- **YOUR GOAL**:
The word "left" marks the lines to report; pull each of them from the listing.

───

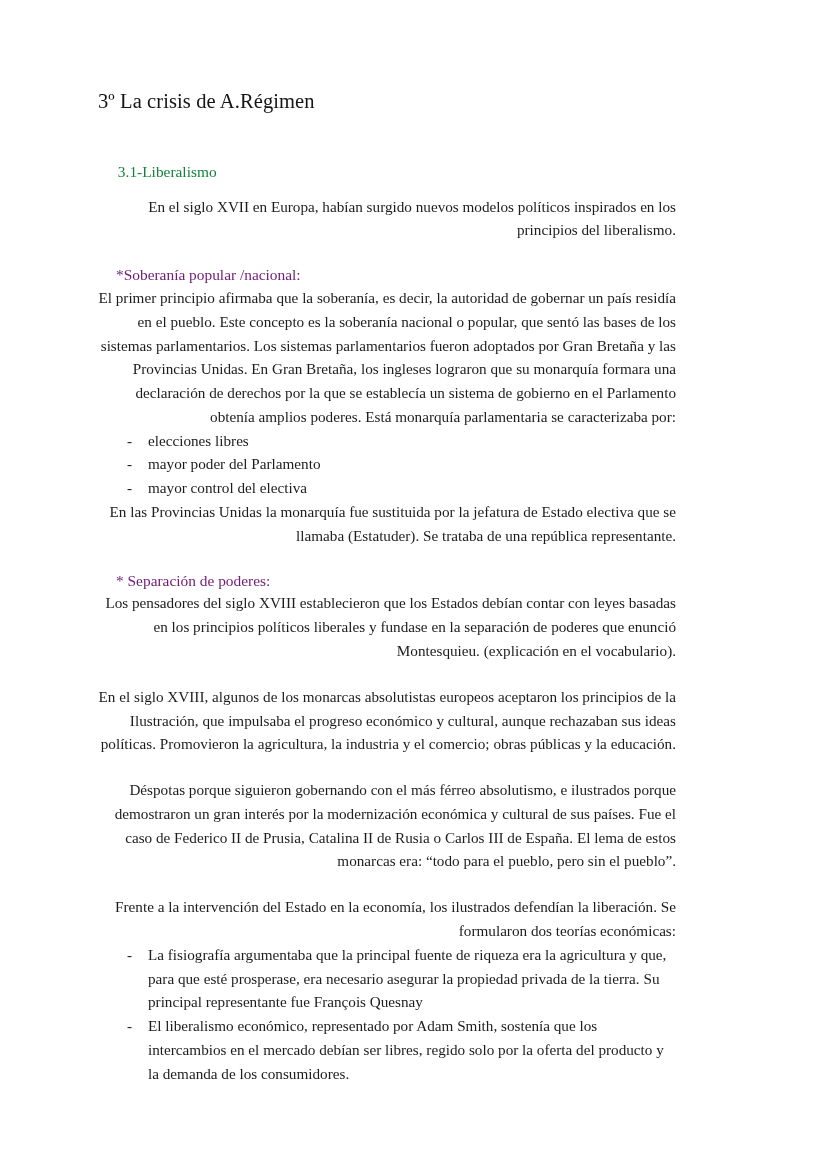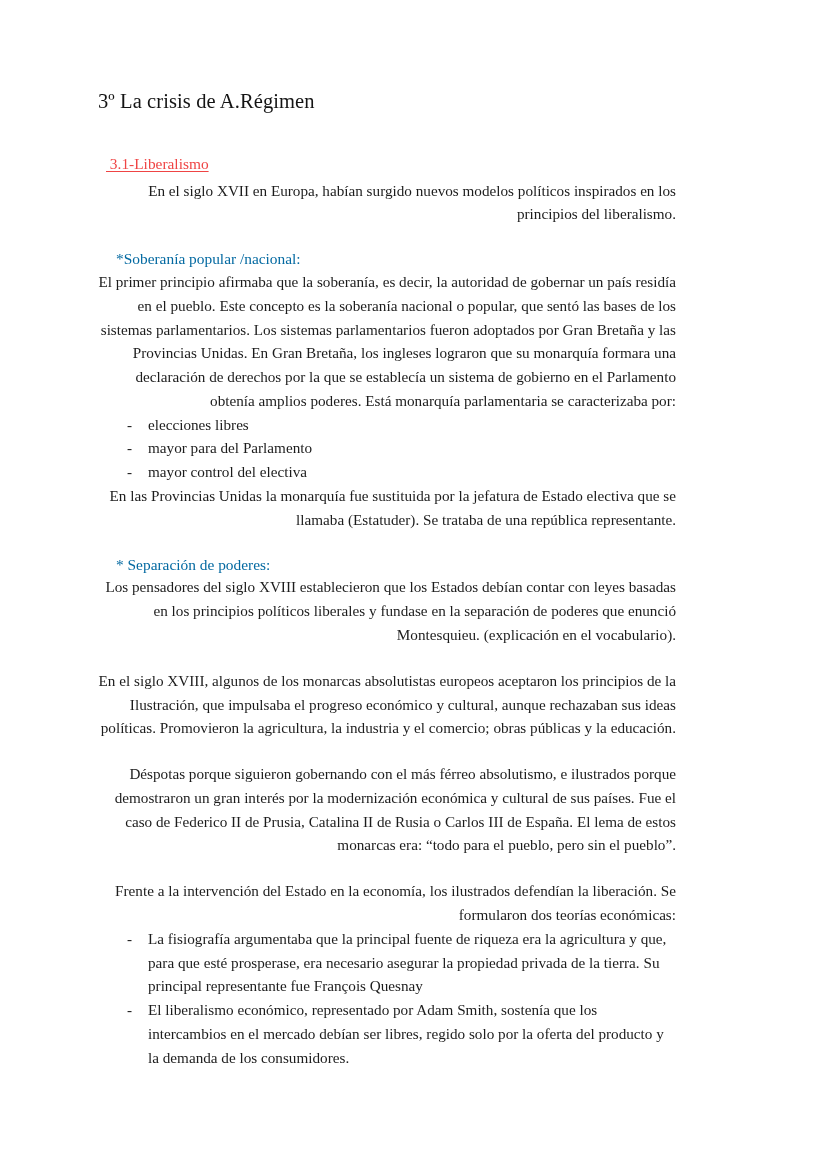--- a/index.html
+++ b/index.html
@@ -34,33 +34,32 @@
     letter-spacing: 0.1px;
     color: #141414;
   }
 
   .spacer-lg { height: 34px; }
   .spacer-md { height: 22px; }
 
   .sec-heading {
     font-size: 15.4px;
     line-height: 1.42;
-    text-decoration: underline;
     text-underline-offset: 2px;
-    margin: 4px;
-    color: #ef4444;
+    margin: 12px;
+    color: #15803d;
     white-space: pre;
   }
   .sec-heading.indent-1 { padding-left: 4px; }
 
   .sub-heading {
     font-size: 15.4px;
     line-height: 1.42;
     margin: 0;
-    color: #0369a1;
+    color: #701a75;
     padding-left: 18px;
     white-space: pre;
   }
 
   p.body-text {
     font-size: 15.2px;
     line-height: 1.565;
     margin: 0;
     color: #1c1c1c;
     text-align: right;
@@ -109,21 +108,21 @@
 
   <p class="body-text">El primer principio afirmaba que la soberanía, es decir, la autoridad de gobernar un país residía en el pueblo. Este concepto es la soberanía nacional o popular, que sentó las bases de los sistemas parlamentarios. Los sistemas parlamentarios fueron adoptados por Gran Bretaña y las Provincias Unidas. En Gran Bretaña, los ingleses lograron que su monarquía formara una declaración de derechos por la que se establecía un sistema de gobierno en el Parlamento obtenía amplios poderes. Está monarquía parlamentaria se caracterizaba por:</p>
 
   <ul class="dash-list">
     <li>
       <span class="dash">-</span>
       <span>elecciones libres</span>
     </li>
     <li>
       <span class="dash">-</span>
-      <span>mayor para del Parlamento</span>
+      <span>mayor poder del Parlamento</span>
     </li>
     <li>
       <span class="dash">-</span>
       <span>mayor control del electiva</span>
     </li>
   </ul>
 
   <p class="body-text">En las Provincias Unidas la monarquía fue sustituida por la jefatura de Estado electiva que se llamaba  (Estatuder). Se trataba de una república representante.</p>
 
   <div class="spacer-md"></div>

───

- **TASK SOLUTION**:
   .sec-heading.indent-1 { padding-left: 4px; }
     padding-left: 18px;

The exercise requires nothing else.